Problem to work on:
Only an exact copy of the entries, stripped of pictures, will serve as the answer.

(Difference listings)

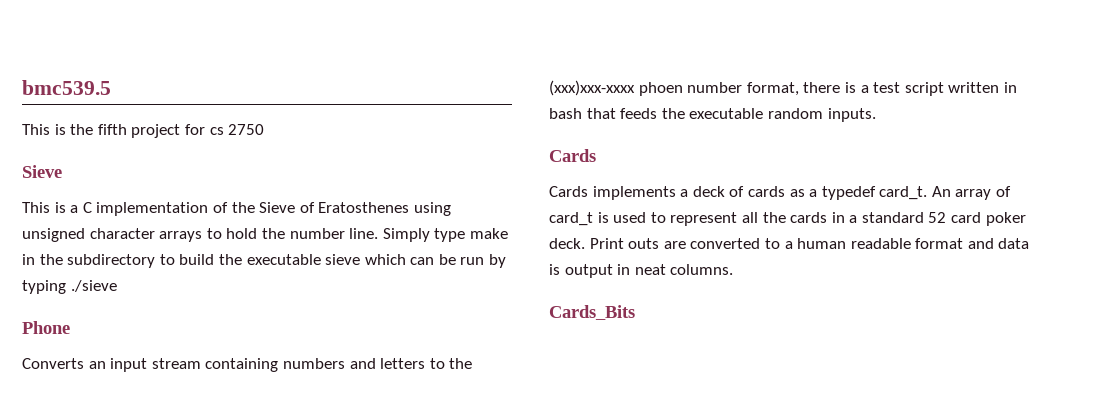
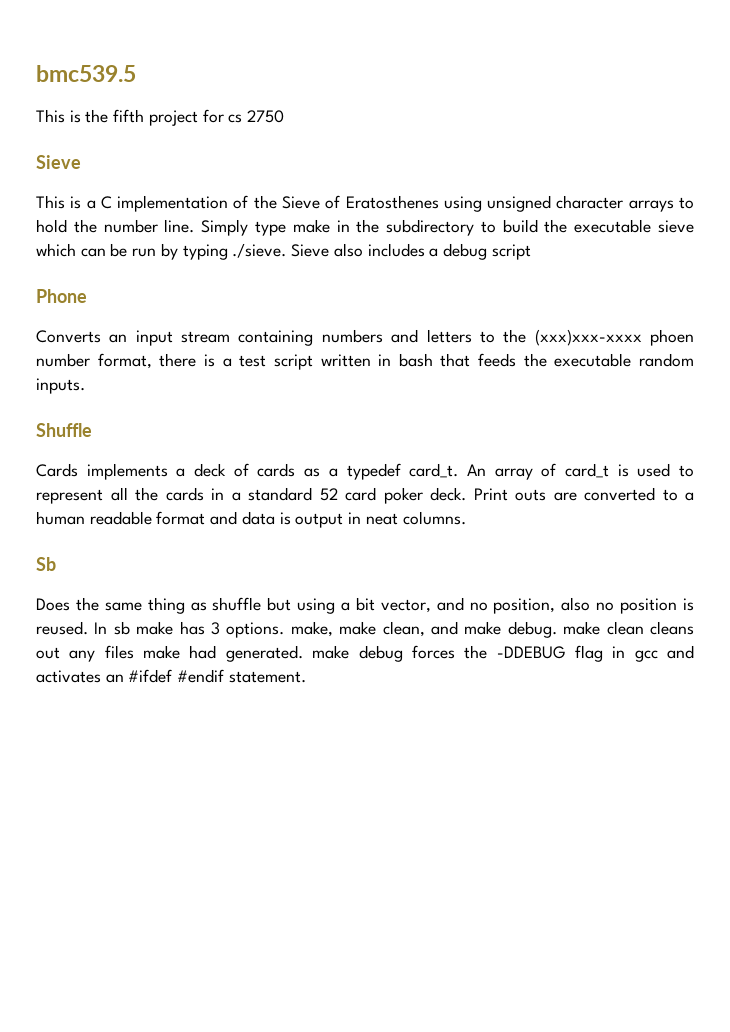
- Simply type make in the subdirectory to build the executable sieve which can be run by typing ./sieve
+ Simply type make in the subdirectory to build the executable sieve which can be run by typing ./sieve. Sieve also includes a debug script
  Converts an input stream containing numbers and letters to the (xxx)xxx-xxxx phoen number format, there is a test script written in bash that feeds the executable random inputs.
- Cards
+ Shuffle
- Cards_Bits
+ Sb
+ Does the same thing as shuffle but using a bit vector, and no position, also no position is reused. In sb make has 3 options. make, make clean, and make debug. make clean cleans out any files make had generated. make debug forces the -DDEBUG flag in gcc and activates an #ifdef #endif statement.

Output:
- Simply type make in the subdirectory to build the executable sieve which can be run by typing ./sieve
+ Simply type make in the subdirectory to build the executable sieve which can be run by typing ./sieve. Sieve also includes a debug script
  Converts an input stream containing numbers and letters to the (xxx)xxx-xxxx phoen number format, there is a test script written in bash that feeds the executable random inputs.
- Cards
+ Shuffle
- Cards_Bits
+ Sb
+ Does the same thing as shuffle but using a bit vector, and no position, also no position is reused. In sb make has 3 options. make, make clean, and make debug. make clean cleans out any files make had generated. make debug forces the -DDEBUG flag in gcc and activates an #ifdef #endif statement.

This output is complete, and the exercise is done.